Dataset items:
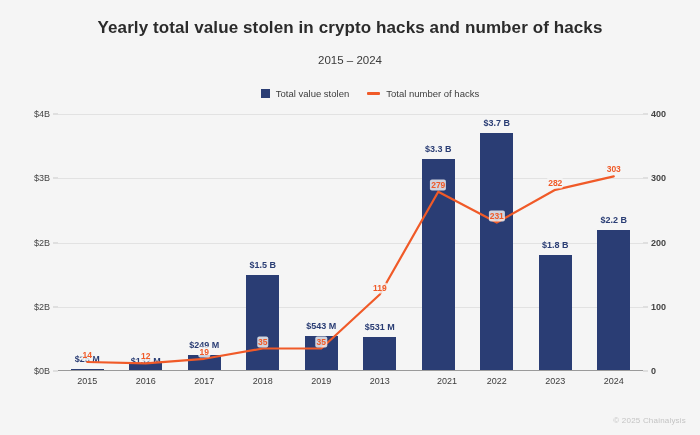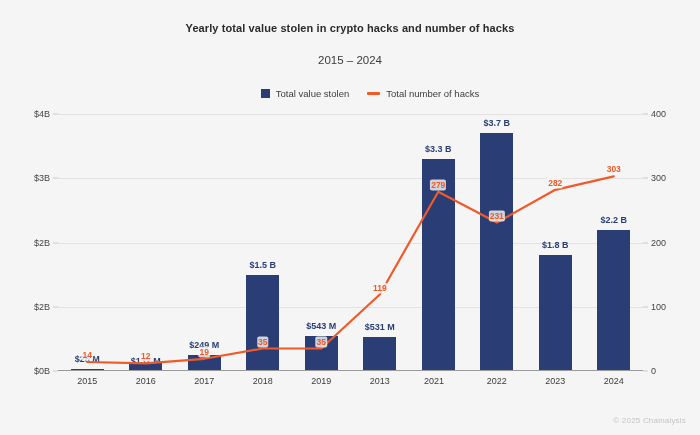"Yearly total value stolen in" #chart-title { font-size: 11px -> 17px }
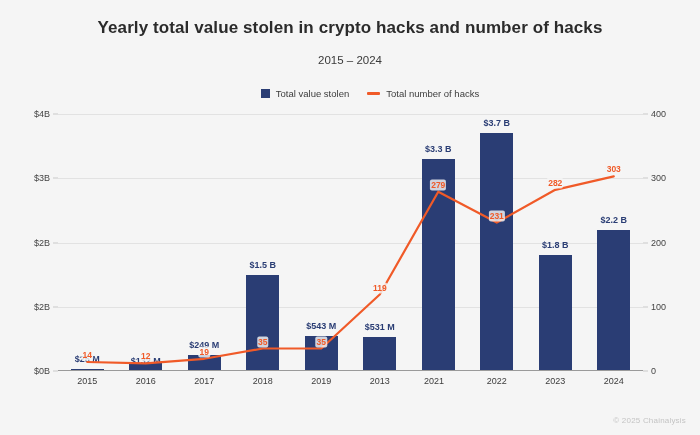"400" .y-tick-right { font-weight: none -> bold }
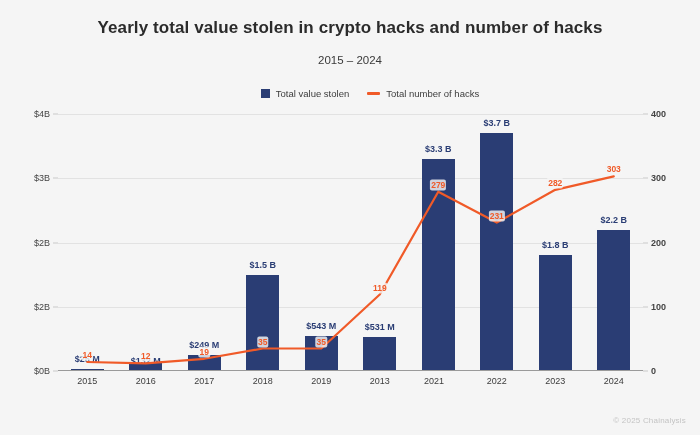"2021" div.x-tick-label { left: 376px -> 389px }
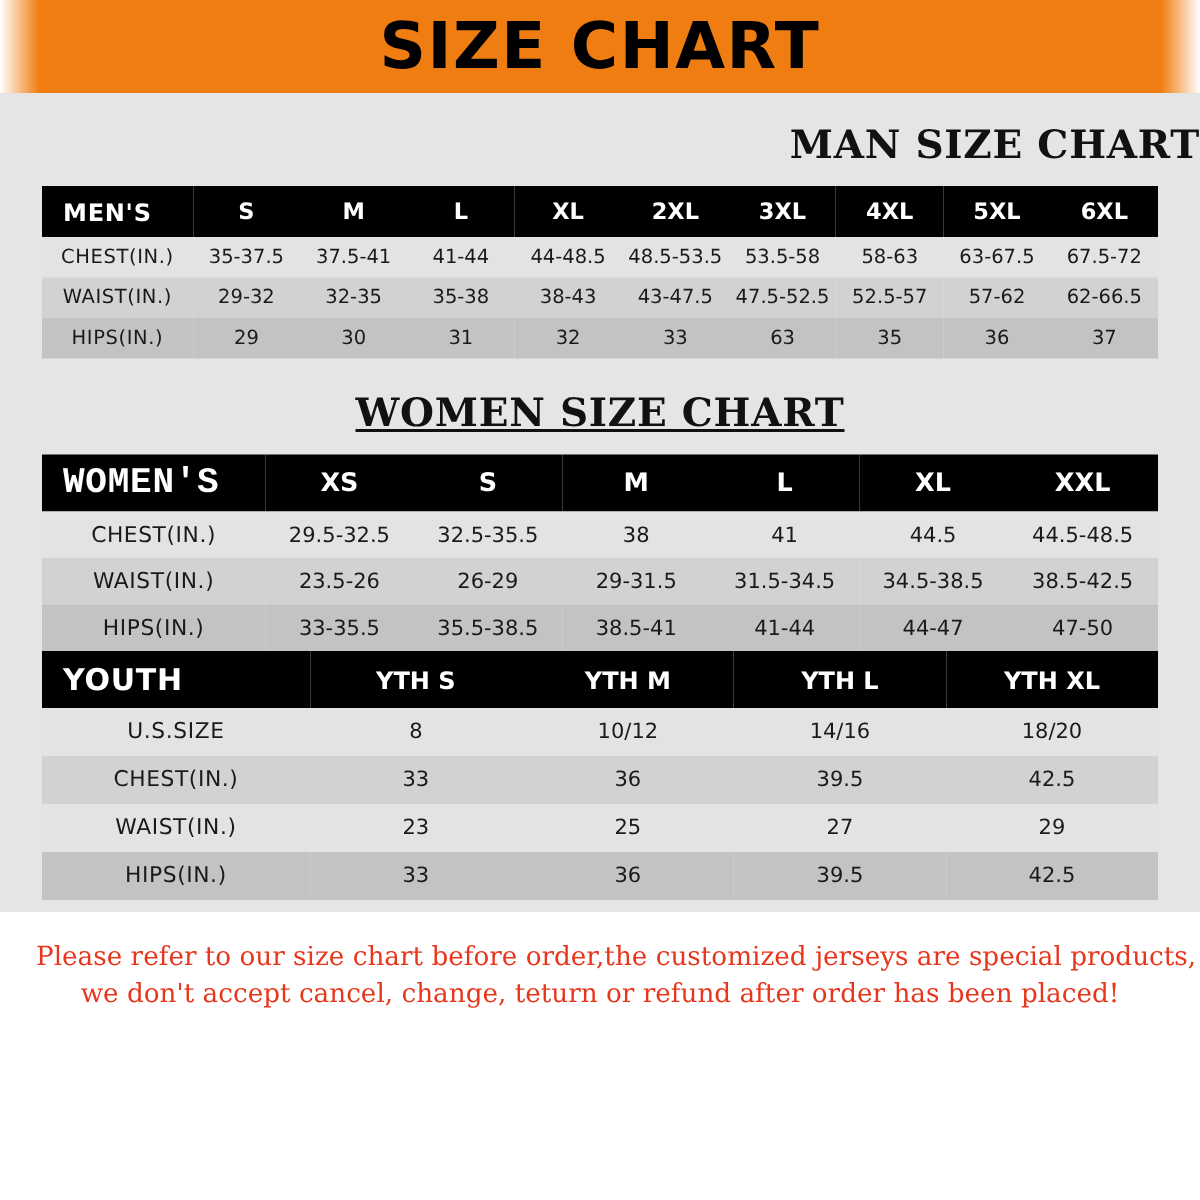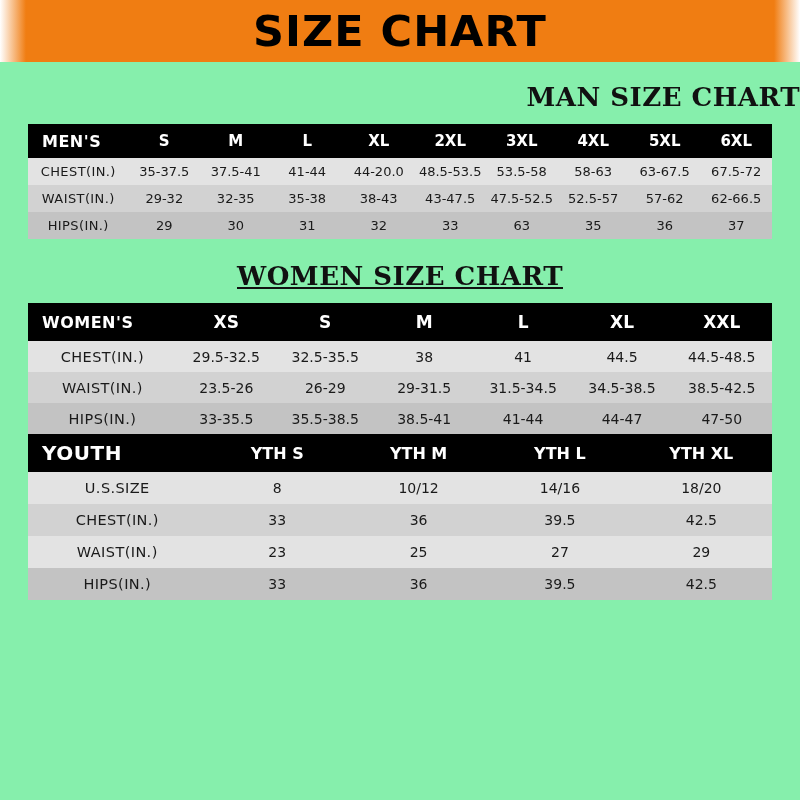"SIZE CHART" .page { background: #86efac -> #e5e5e5; height: 800px -> 608px }
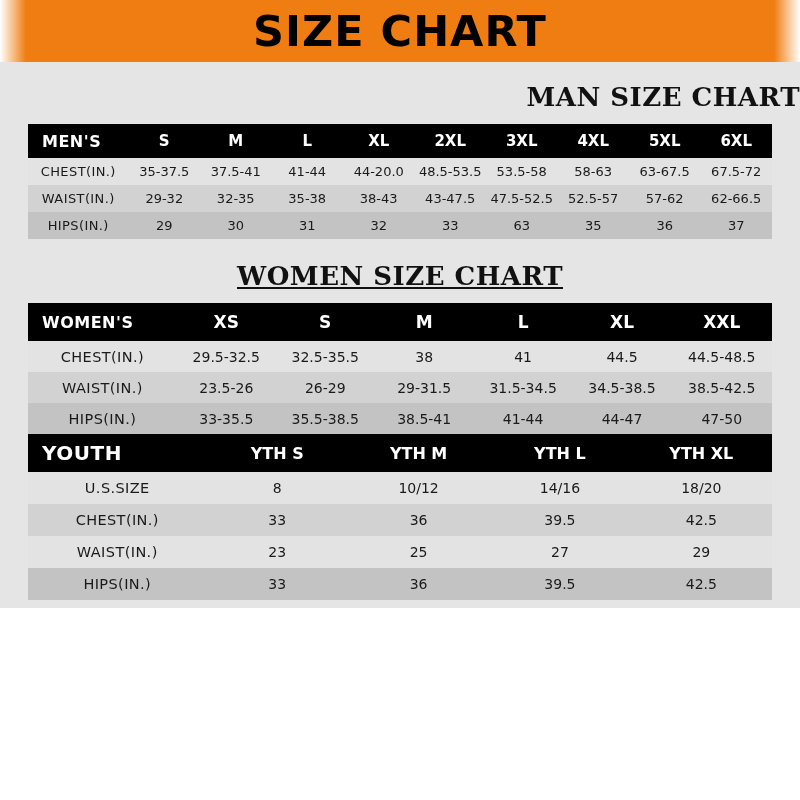"44-20.0" td { text: 44-20.0 -> 44-48.5 }
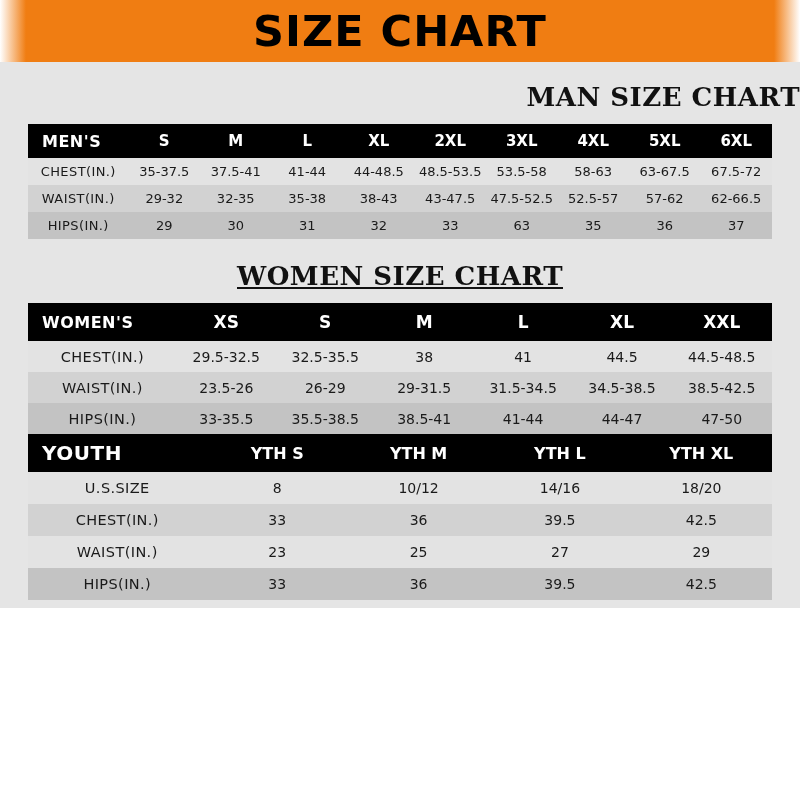"WOMEN'S" table.women thead th.rowlabel { font-family: none -> Liberation Mono, monospace; font-size: 16px -> 24px }
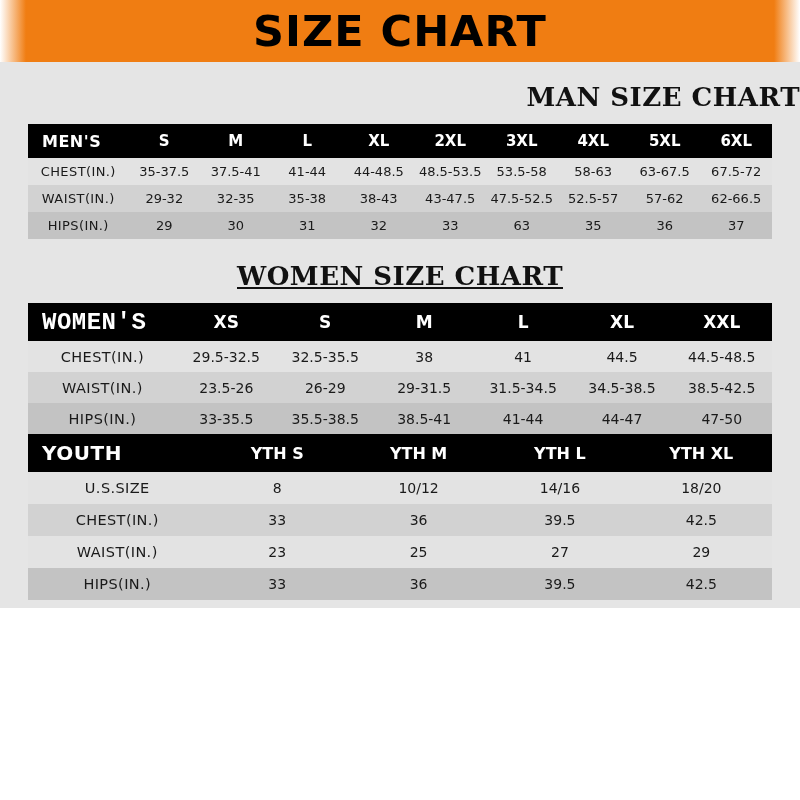"Please refer to our size" div.note { html: none -> <div> <div>Please refer to our size chart before order,the customized jerseys are special products,</div> <div>we don't accept cancel, change, teturn or refund after order has been placed!</div> </div> }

[Problem requirements]: Print every entry exactly. Pictures are not part of the copy.

[Solution to the exercise]:
"Yearly total value stolen in" #chart-title { font-size: 11px -> 17px }
"400" .y-tick-right { font-weight: none -> bold }
"2021" div.x-tick-label { left: 376px -> 389px }
"SIZE CHART" .page { background: #86efac -> #e5e5e5; height: 800px -> 608px }
"44-20.0" td { text: 44-20.0 -> 44-48.5 }
"WOMEN'S" table.women thead th.rowlabel { font-family: none -> Liberation Mono, monospace; font-size: 16px -> 24px }
"Please refer to our size" div.note { html: none -> <div> <div>Please refer to our size chart before order,the customized jerseys are special products,</div> <div>we don't accept cancel, change, teturn or refund after order has been placed!</div> </div> }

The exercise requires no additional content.